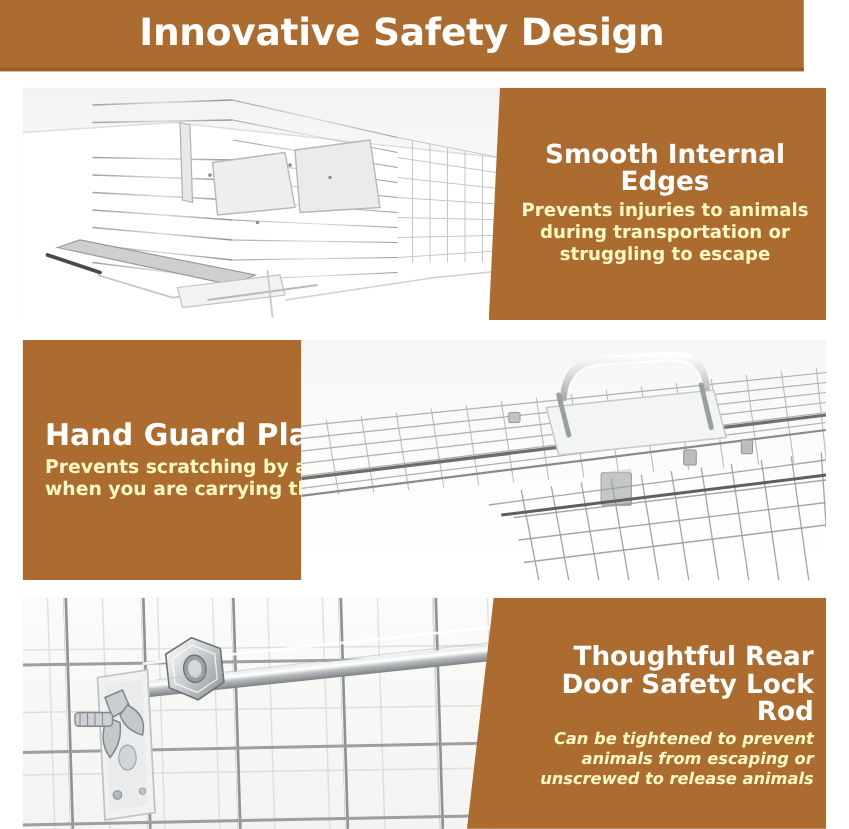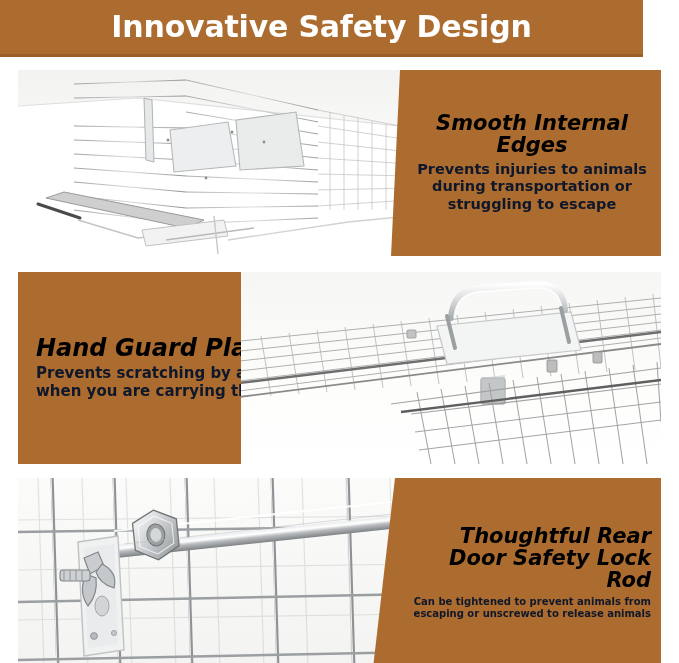--- a/index.html
+++ b/index.html
@@ -53,10 +53,9 @@
     display:flex;flex-direction:column;justify-content:center;
   }
   .headline{
-    color:#000000;font-weight:bold;line-height:1.04;
+    color:#ffffff;font-weight:bold;line-height:1.04;
     font-family:"DejaVu Sans", sans-serif;
     margin:0 0 4px 0;
-    font-style:italic;
   }
   .subline{
     color:#0f172a;font-weight:bold;line-height:1.2;

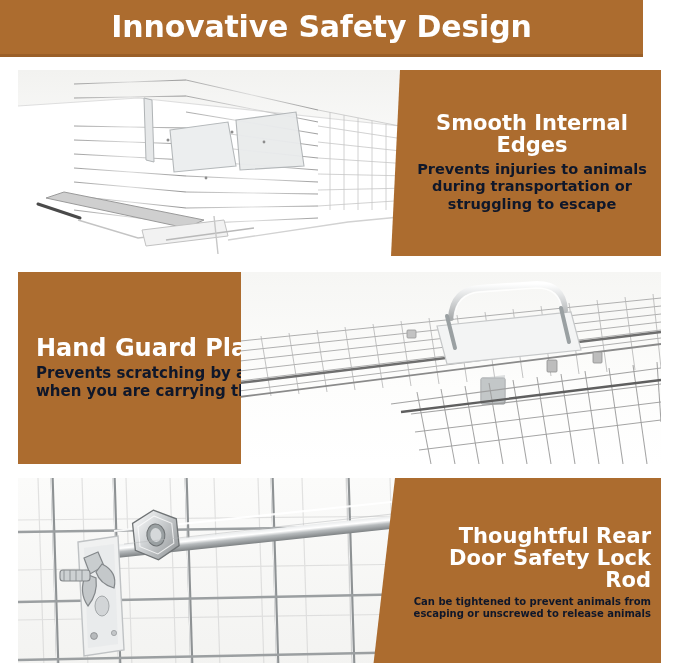--- a/index.html
+++ b/index.html
@@ -58,7 +58,7 @@
     margin:0 0 4px 0;
   }
   .subline{
-    color:#0f172a;font-weight:bold;line-height:1.2;
+    color:#fef9c3;font-weight:bold;line-height:1.2;
     font-family:"DejaVu Sans", sans-serif;
     margin:0;
   }

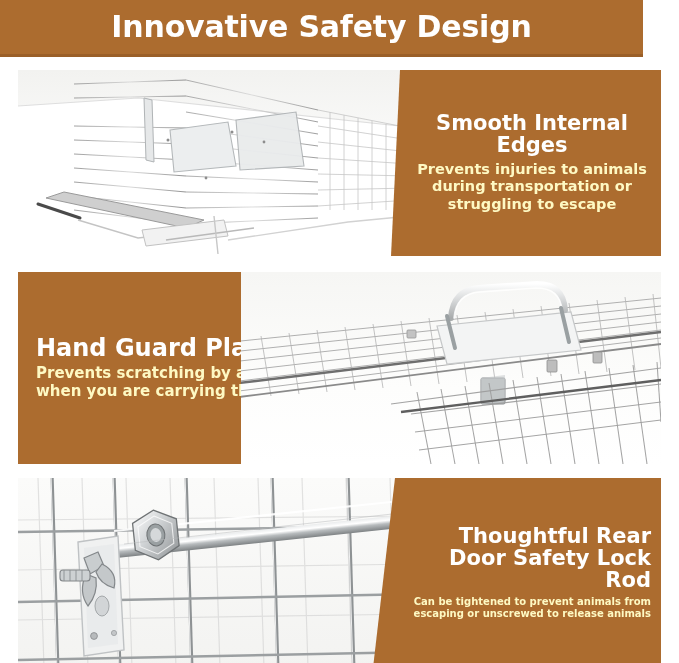--- a/index.html
+++ b/index.html
@@ -94,7 +94,7 @@
     clip-path:polygon(22px 0, 100% 0, 100% 100%, 0 100%);
   }
   #panel-3 .headline{font-size:21px;}
-  #panel-3 .subline{font-size:10px;}
+  #panel-3 .subline{font-size:13px;font-style:italic;}
 
   .photo-svg{display:block;width:100%;height:100%;}
 </style>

### DESCRIPTION OF THE TASK
Read the listing. Report every line that includes the word "subline".

### EXPECTED ANSWER
   .subline{
   .subline{
-  #panel-3 .subline{font-size:10px;}
+  #panel-3 .subline{font-size:13px;font-style:italic;}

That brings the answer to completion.